:: PROBLEM ::
Your answer must be an exact copy of the entries below, with no pictures in it.

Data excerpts
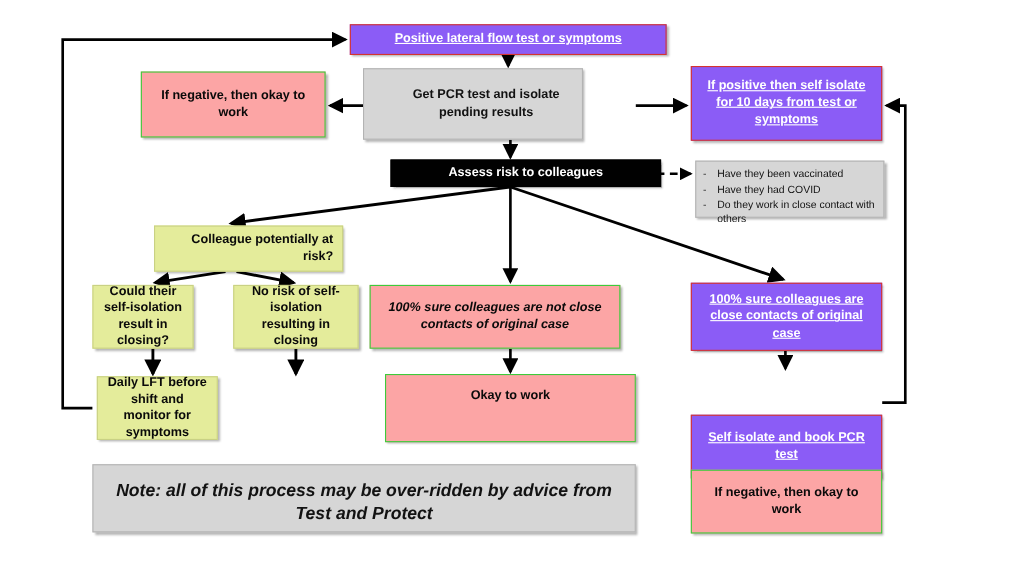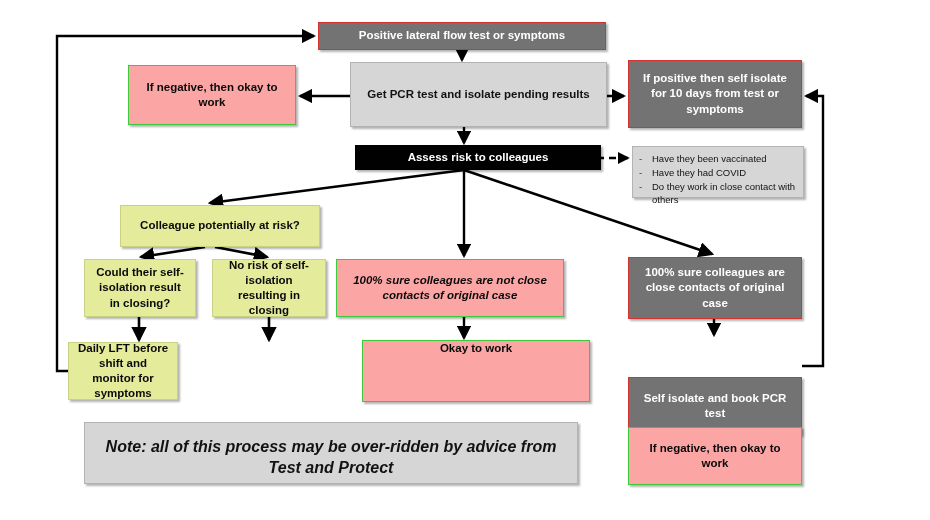"Positive lateral flow test or" .node-red { background: #737373 -> #8b5cf6; text-decoration: none -> underline }
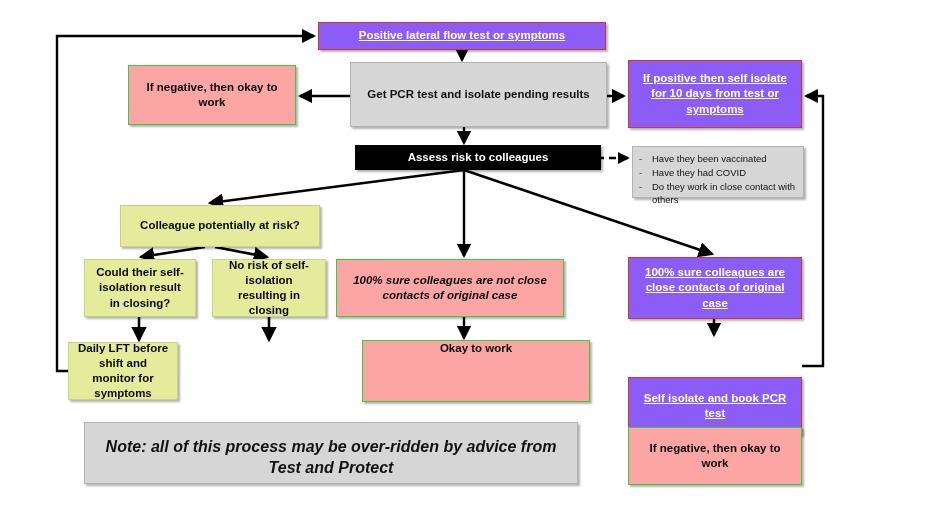"Get PCR test and isolate" div.node { left: 350px -> 330px; padding-left: none -> 32px; width: 257px -> 200px }
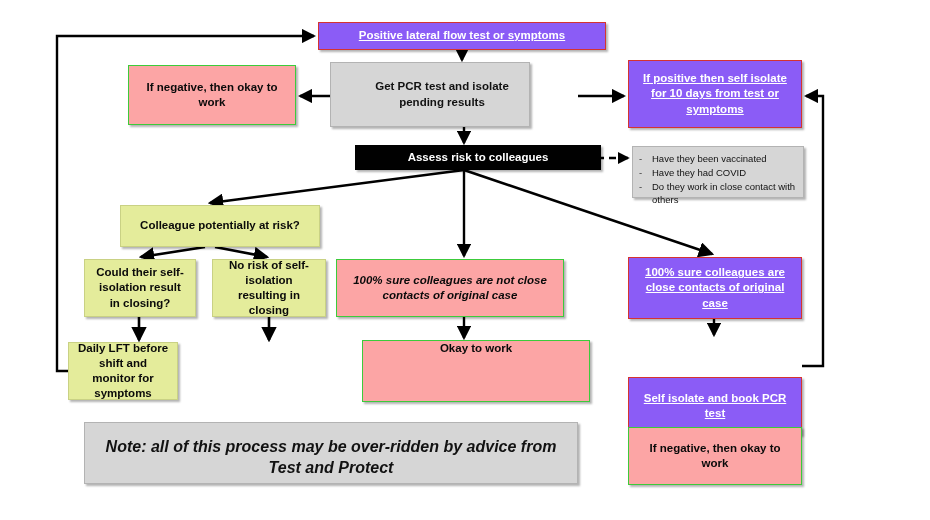"Colleague potentially at risk?" div.node { left: 120px -> 140px; width: 200px -> 172px }
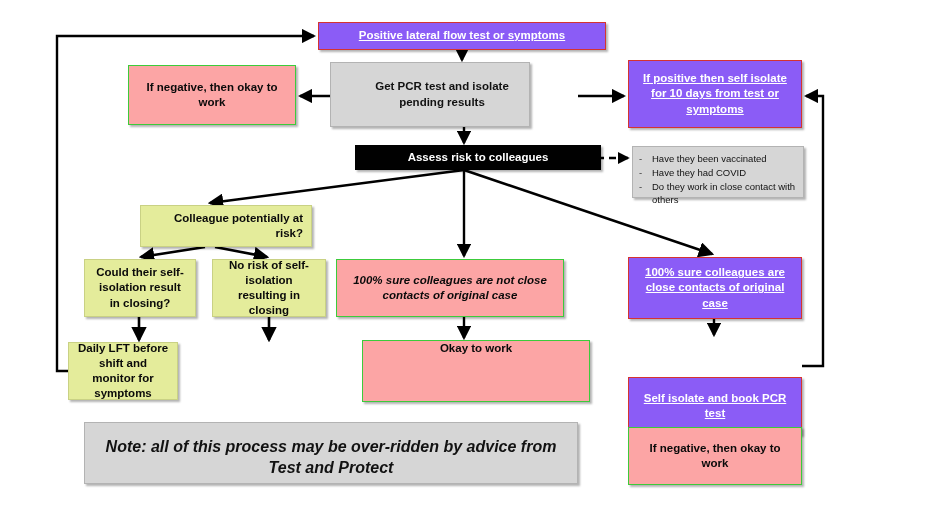"Could their self-isolation result in" div.node { width: 112px -> 92px }
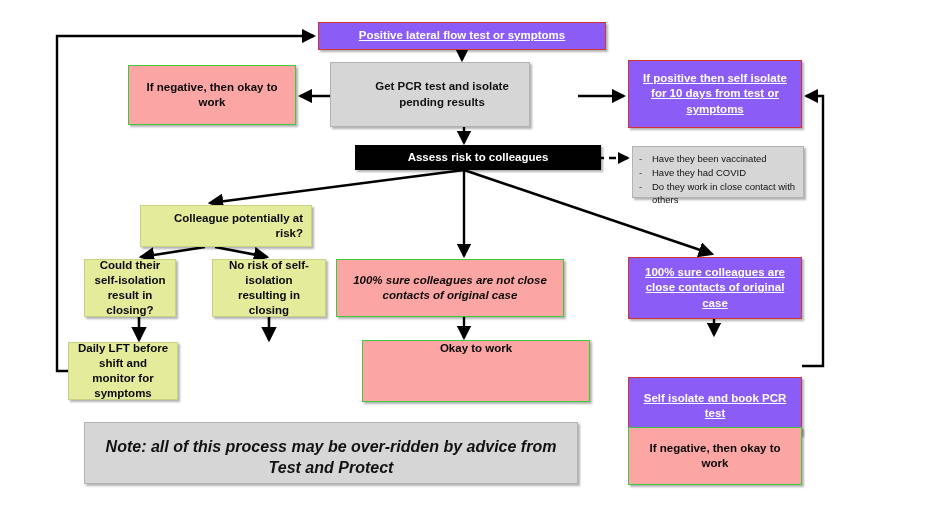"Daily LFT before shift and" div.node { left: 68px -> 88px }
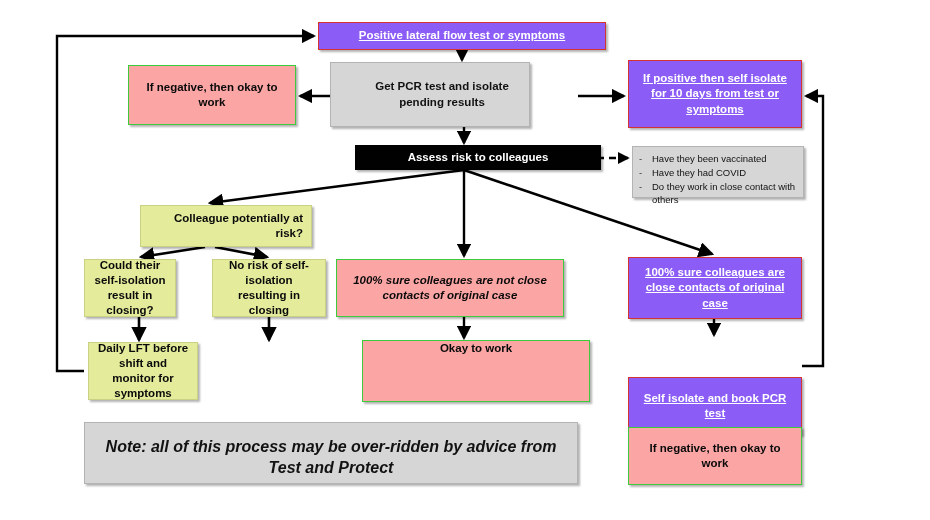"Okay to work" div.node { left: 362px -> 350px; padding-top: 0 -> 12px }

:: EXERCISE RESPONSE ::
"Positive lateral flow test or" .node-red { background: #737373 -> #8b5cf6; text-decoration: none -> underline }
"Get PCR test and isolate" div.node { left: 350px -> 330px; padding-left: none -> 32px; width: 257px -> 200px }
"Colleague potentially at risk?" div.node { left: 120px -> 140px; width: 200px -> 172px }
"Could their self-isolation result in" div.node { width: 112px -> 92px }
"Daily LFT before shift and" div.node { left: 68px -> 88px }
"Okay to work" div.node { left: 362px -> 350px; padding-top: 0 -> 12px }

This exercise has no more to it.